The records START

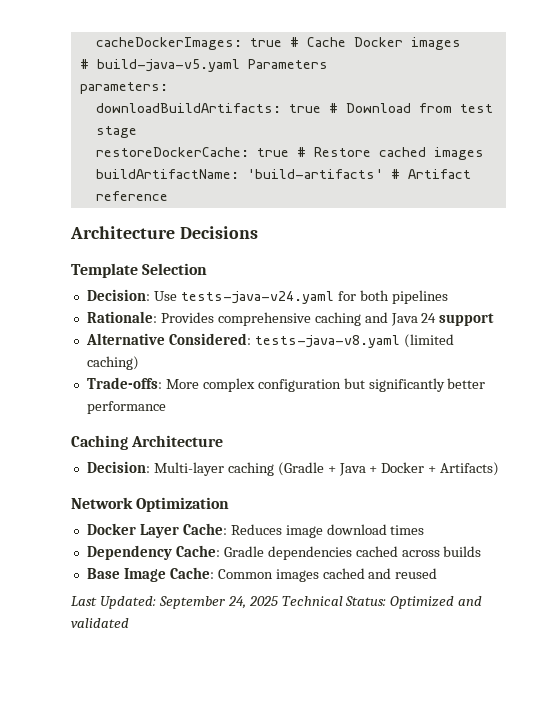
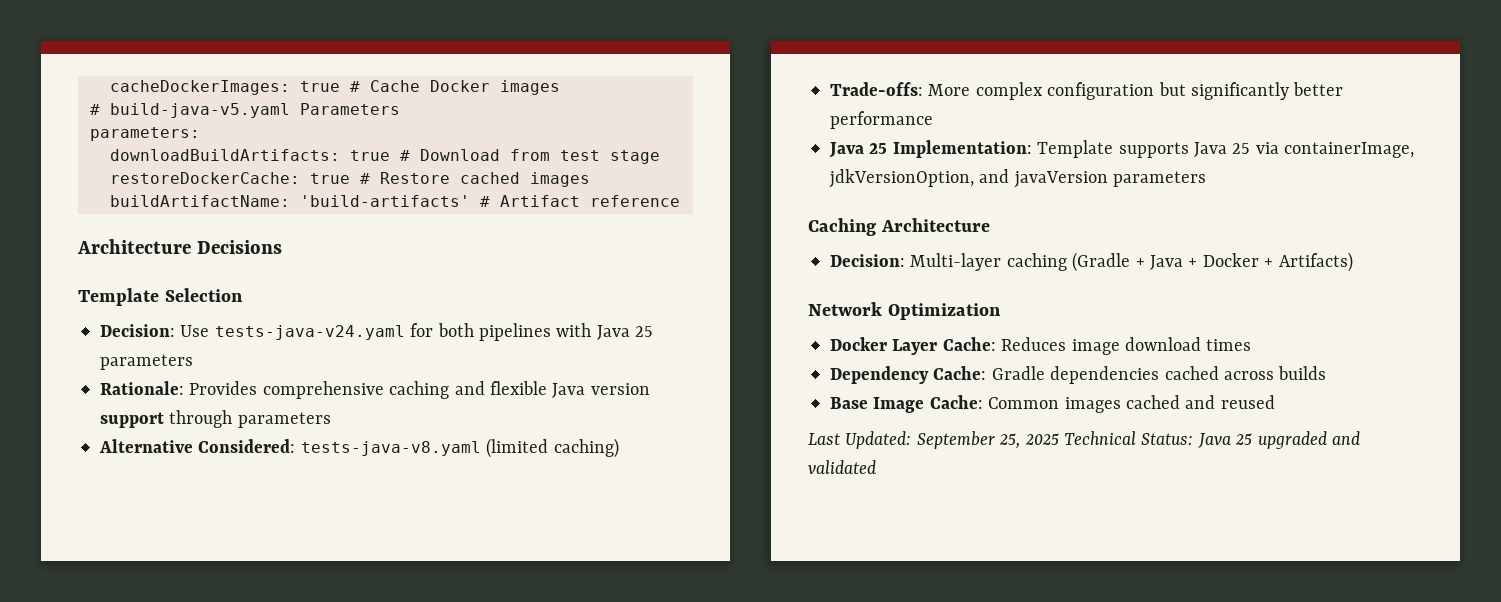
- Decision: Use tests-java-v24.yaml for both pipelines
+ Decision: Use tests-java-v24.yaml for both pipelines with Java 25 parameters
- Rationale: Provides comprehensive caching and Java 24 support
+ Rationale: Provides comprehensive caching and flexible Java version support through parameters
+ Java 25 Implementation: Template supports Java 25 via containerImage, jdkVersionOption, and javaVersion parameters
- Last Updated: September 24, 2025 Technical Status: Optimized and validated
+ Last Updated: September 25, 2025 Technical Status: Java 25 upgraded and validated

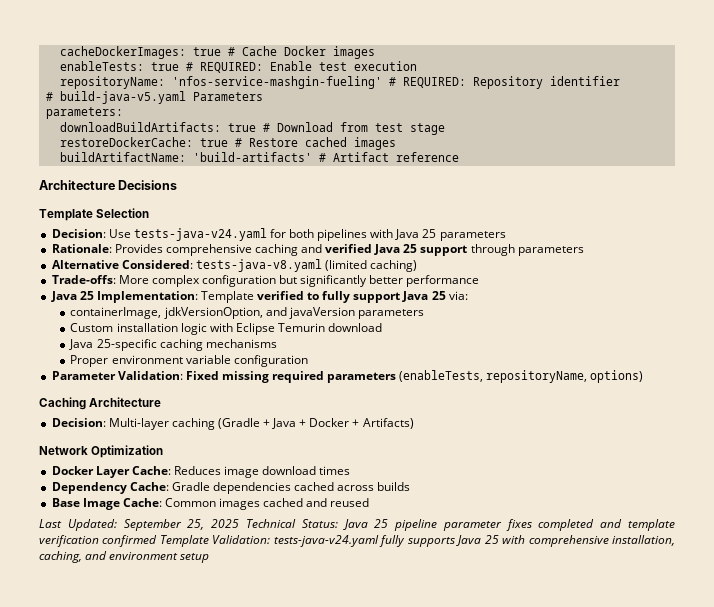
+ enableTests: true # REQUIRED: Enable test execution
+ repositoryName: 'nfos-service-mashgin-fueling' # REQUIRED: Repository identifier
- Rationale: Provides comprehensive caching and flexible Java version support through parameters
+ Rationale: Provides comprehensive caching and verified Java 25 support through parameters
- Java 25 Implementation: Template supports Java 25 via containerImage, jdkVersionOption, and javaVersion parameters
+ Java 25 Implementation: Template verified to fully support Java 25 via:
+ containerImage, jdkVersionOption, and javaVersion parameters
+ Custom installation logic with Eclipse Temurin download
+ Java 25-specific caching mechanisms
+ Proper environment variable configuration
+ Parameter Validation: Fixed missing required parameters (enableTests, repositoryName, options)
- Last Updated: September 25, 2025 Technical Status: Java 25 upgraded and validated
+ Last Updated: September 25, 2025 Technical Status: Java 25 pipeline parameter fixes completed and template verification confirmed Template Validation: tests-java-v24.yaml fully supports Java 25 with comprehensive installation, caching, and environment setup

The records END

Directions for this task
When you come to the line containing "- Rationale: Provides comprehensive caching and Java" in the records above, repeat that line and all lines after it exactly, but not the pictures.

Answer space
- Rationale: Provides comprehensive caching and Java 24 support
+ Rationale: Provides comprehensive caching and flexible Java version support through parameters
+ Java 25 Implementation: Template supports Java 25 via containerImage, jdkVersionOption, and javaVersion parameters
- Last Updated: September 24, 2025 Technical Status: Optimized and validated
+ Last Updated: September 25, 2025 Technical Status: Java 25 upgraded and validated

+ enableTests: true # REQUIRED: Enable test execution
+ repositoryName: 'nfos-service-mashgin-fueling' # REQUIRED: Repository identifier
- Rationale: Provides comprehensive caching and flexible Java version support through parameters
+ Rationale: Provides comprehensive caching and verified Java 25 support through parameters
- Java 25 Implementation: Template supports Java 25 via containerImage, jdkVersionOption, and javaVersion parameters
+ Java 25 Implementation: Template verified to fully support Java 25 via:
+ containerImage, jdkVersionOption, and javaVersion parameters
+ Custom installation logic with Eclipse Temurin download
+ Java 25-specific caching mechanisms
+ Proper environment variable configuration
+ Parameter Validation: Fixed missing required parameters (enableTests, repositoryName, options)
- Last Updated: September 25, 2025 Technical Status: Java 25 upgraded and validated
+ Last Updated: September 25, 2025 Technical Status: Java 25 pipeline parameter fixes completed and template verification confirmed Template Validation: tests-java-v24.yaml fully supports Java 25 with comprehensive installation, caching, and environment setup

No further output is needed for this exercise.